Quelle est la nature de Dieu ? On a souvent — et saint Augustin en particulier (Ep. cxc, 14) — relevé dans l’enseignement de Tertullien sur la nature de Dieu cette singularité, qu’il semble en faire un être corporel : « Quis enim negabit deum corpus esse, etsi deus spiritus est ? Spiritus enim corpus sui generis in sua effigie (Tert. Adv. Prax., 7). » En maint endroit cependant, et ici même, notre docteur affirme que Dieu est spirituel. N’admettrait-il donc, comme les stoïciens, entre le corps et l’esprit qu’une différence de degré au point de vue de la subtilité de la matière qui les constitue ? La chose serait possible absolument ; mais il est plus vraisemblable que l’écrivain a pris ici le mot corpus comme synonyme de substantia, la substance, ainsi qu’il l’explique lui-même ailleurs, étant le corps et le solide de l’être dont elle forme le fond.

[Adv. Hermog., 35. C’est l’explication que donne saint Augustin. Elle n’a pas satisfait tous les critiques ; mais ce qu’ils ont ajouté ne la modifie pas sensiblement. Tertullien a toujours eu une tendance à corporaliser les choses les plus spirituelles.]
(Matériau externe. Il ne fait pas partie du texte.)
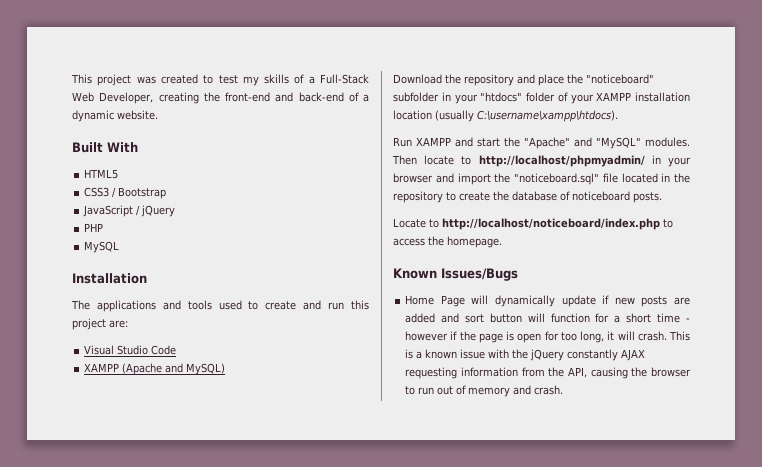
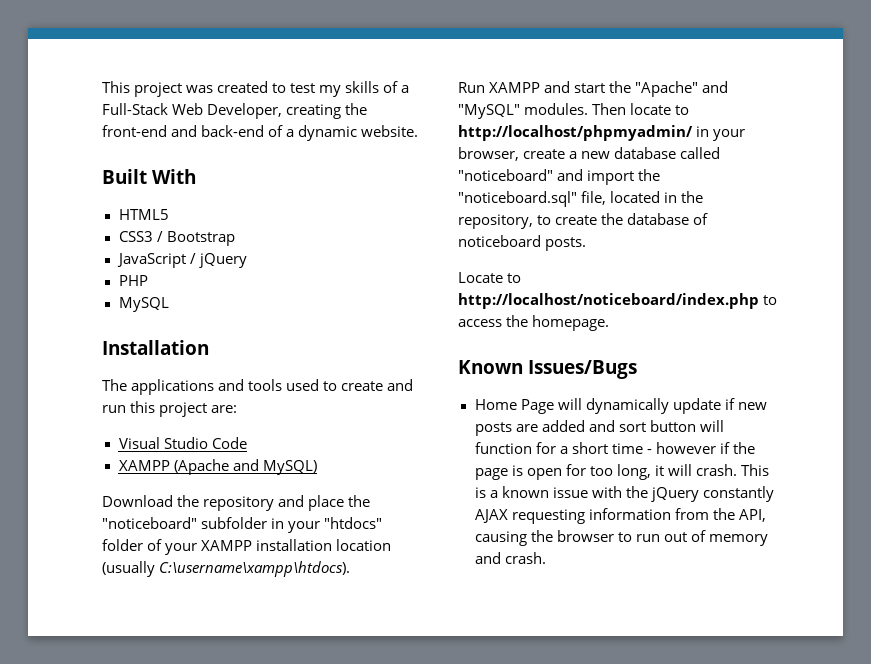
[393,173,433,183] browser -> [458,147,721,161] [458,169,553,181] browser, create a new database called "noticeboard"
[602,173,618,183] file -> [581,191,607,205] file,
[393,191,443,203] repository -> [458,214,533,229] repository,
Nous avons dit ci-dessus comment l’erreur patripassienne de Noet et de Sabellius avait été condamnée par Calliste, et nous aurons à dire un peu plus loin comment certaines expressions malsonnantes au sujet du Fils, écrites par le patriarche Denys d’Alexandrie, furent redressées par le pape Denys de Rome. Ces déclarations autorisées encadrent en quelque sorte les exposés de la doctrine trinitaire qu’ont donnés saint Hippolyte, Tertullien et Novatien. Elles présentent l’enseignement officiel de l’Église à côté de celui de ses docteurs plus ou moins avoués.
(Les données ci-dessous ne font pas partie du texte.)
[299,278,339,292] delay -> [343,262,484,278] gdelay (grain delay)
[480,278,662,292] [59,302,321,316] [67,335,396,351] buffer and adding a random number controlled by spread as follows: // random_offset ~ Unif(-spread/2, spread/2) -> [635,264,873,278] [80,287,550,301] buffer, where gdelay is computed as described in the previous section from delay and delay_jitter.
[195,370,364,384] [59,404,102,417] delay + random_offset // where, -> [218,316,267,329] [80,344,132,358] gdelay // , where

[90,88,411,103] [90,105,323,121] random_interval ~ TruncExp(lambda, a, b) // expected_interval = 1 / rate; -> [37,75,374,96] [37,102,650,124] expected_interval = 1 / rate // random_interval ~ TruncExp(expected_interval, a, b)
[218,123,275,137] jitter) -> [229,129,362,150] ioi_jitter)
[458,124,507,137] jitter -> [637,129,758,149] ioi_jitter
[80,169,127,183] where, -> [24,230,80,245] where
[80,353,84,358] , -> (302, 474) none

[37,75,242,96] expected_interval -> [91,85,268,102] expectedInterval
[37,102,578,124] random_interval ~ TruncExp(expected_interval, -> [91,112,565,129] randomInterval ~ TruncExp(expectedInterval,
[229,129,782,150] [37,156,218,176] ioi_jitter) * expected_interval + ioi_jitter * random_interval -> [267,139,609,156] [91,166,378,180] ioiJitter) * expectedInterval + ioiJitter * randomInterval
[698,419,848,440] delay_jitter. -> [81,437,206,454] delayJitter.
Le premier danger couru par le dogme trinitaire au commencement du iiie siècle était donc le modalisme. Indépendamment des premiers hérétiques qui l’ont enseigné et propagé, on a cru en trouver des traces dans le Carmen apologeticum de Commodien. Mais peut-être ne faut-il pas exiger trop de précision théologique dans cette poésie fruste et embarrassée. En tout cas, nos docteurs y ont formellement contredit. Ils n’y ont pas seulement contredit : ils ont exposé sur la Trinité, et en particulier sur la génération du Verbe, des vues positives et synthétiques. Certaines de leurs tendances et de leurs expressions inquiétèrent, nous l’avons dit ailleurs, l’autorité ecclésiastique qui leur en signala le danger. Dans l’ensemble cependant, ces vues constituaient un progrès théologique considérable sur ce qu’on avait écrit au iie siècle.

Examinons d’abord ce qui regarde la génération du Fils et sa distinction d’avec le Père.
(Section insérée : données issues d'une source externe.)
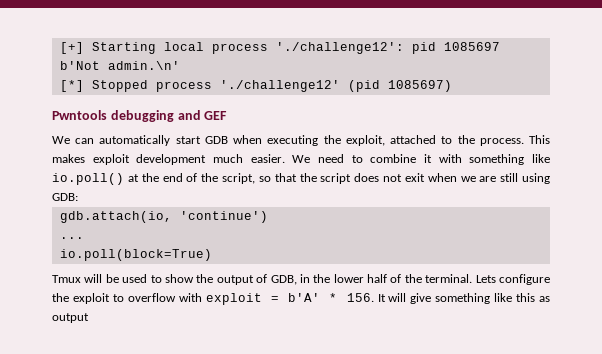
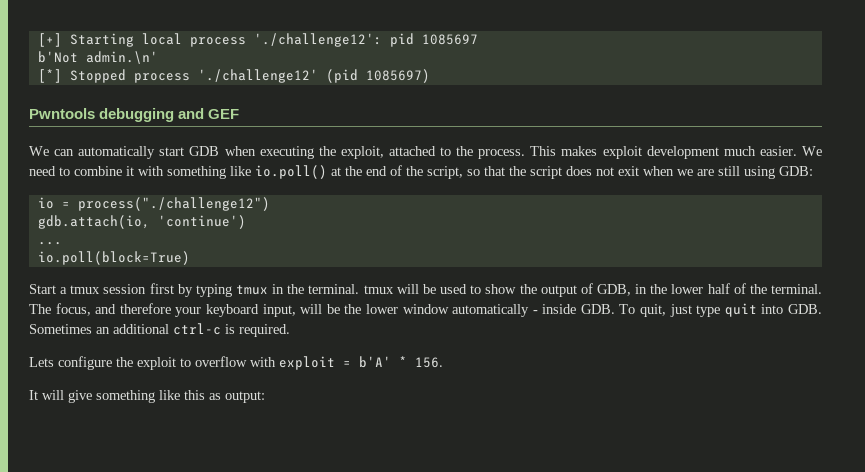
(78, 197) none -> [37,197,270,211] // io = process("./challenge12")
[52,275,81,283] Tmux -> [29,283,394,297] Start a tmux session first by typing tmux in the terminal. tmux
(473, 278) none -> [29,303,823,317] [29,323,290,337] The focus, and therefore your keyboard input, will be the lower window automatically - inside GDB. To quit, just type quit into GDB. Sometimes an additional ctrl-c is required. //
(374, 297) none -> (443, 362) //
[52,313,89,323] output -> [225,391,265,403] output:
C’est surtout aux chapitres 10 et 11 de son traité contre Noet, et au livre x, 33 des Philosophoumena, que saint Hippolyte s’explique sur cette question. Au commencement, dit-il, Dieu était seul ; mais cependant, tout en étant seul, il était multiple (μόνος ὢν πολὺς ἦν), car il n’était pas sans parole ni sans sagesse (οὔτε γὰρ ἄλογος οὔτε ἄσοφος). Ce Dieu engendre d’abord par sa pensée le Verbe, non le verbe qui serait une simple voix, mais le Verbe qui est son raisonnement ou sa parole intérieure (ἐνδιάϑετον τοῦ παντὸς λογισμόν). Hippolyte insiste sur le caractère de génération qui est celui de l’acte divin. Le Verbe n’est pas de rien (ἐξ οὐδενός), comme le monde : il est, et lui seul, ἐξ ὄντων, et le ὄν dont il est (ἐξ οὗ) c’est le Père. Il est donc véritablement et proprement engendré (γεννῶν, ἀπογεννᾷ).

[Οὗτος οὖν μόνος καὶ κατὰ πάντων ϑεὸς λόγον πρῶτον ἐννοηϑεὶς ἀπογεννᾷ, οὐ λόγον ὡς φωνήν, ἀλλ ἐνδιάϑετον τοῦ παντὸς λογισμόν. τοῦτον μόνον ἐξ ὄντων ἐγέννα. το γὰρ ὂν αὐτὸς ὁ πατὴρ ἠν, ἐξ οὑ τὸ γεννηϑέν. (Philos. x, 33) Le mot παντὸς ici désigne le Père.]

De cette façon, continue Hippolyte, il y eut un autre par rapport au Père (οὕτως παρίστατο αὐτῷ ἕτερος), non pas que l’on doive dire deux dieux, car le Verbe est « une lumière produite par une lumière, comme une eau qui sort d’une source, un rayon qui s’échappe du soleil… le Verbe est l’intelligence (νοῦς) qui, apparaissant dans le monde, s’est montrée comme Fils de Dieu ».

De même que les apologistes grecs cependant, Hippolyte met la génération du Verbe en rapport intime avec la création, la mission créatrice du Verbe étant en quelque sorte contenue dans sa génération, et cette génération n’étant connue du monde et n’existant pour lui que par la création. Le Verbe engendré est montré, s’avance (ἔδειξε, προελϑεῖν) pour créer. C’est que, en vertu de sa génération, il a reçu et il porte en lui les idées conçues par l’esprit du Père, et il connaît aussi ses volontés. Il sera donc l’exécuteur de ses desseins et l’organe (ἐργάτην) de la création.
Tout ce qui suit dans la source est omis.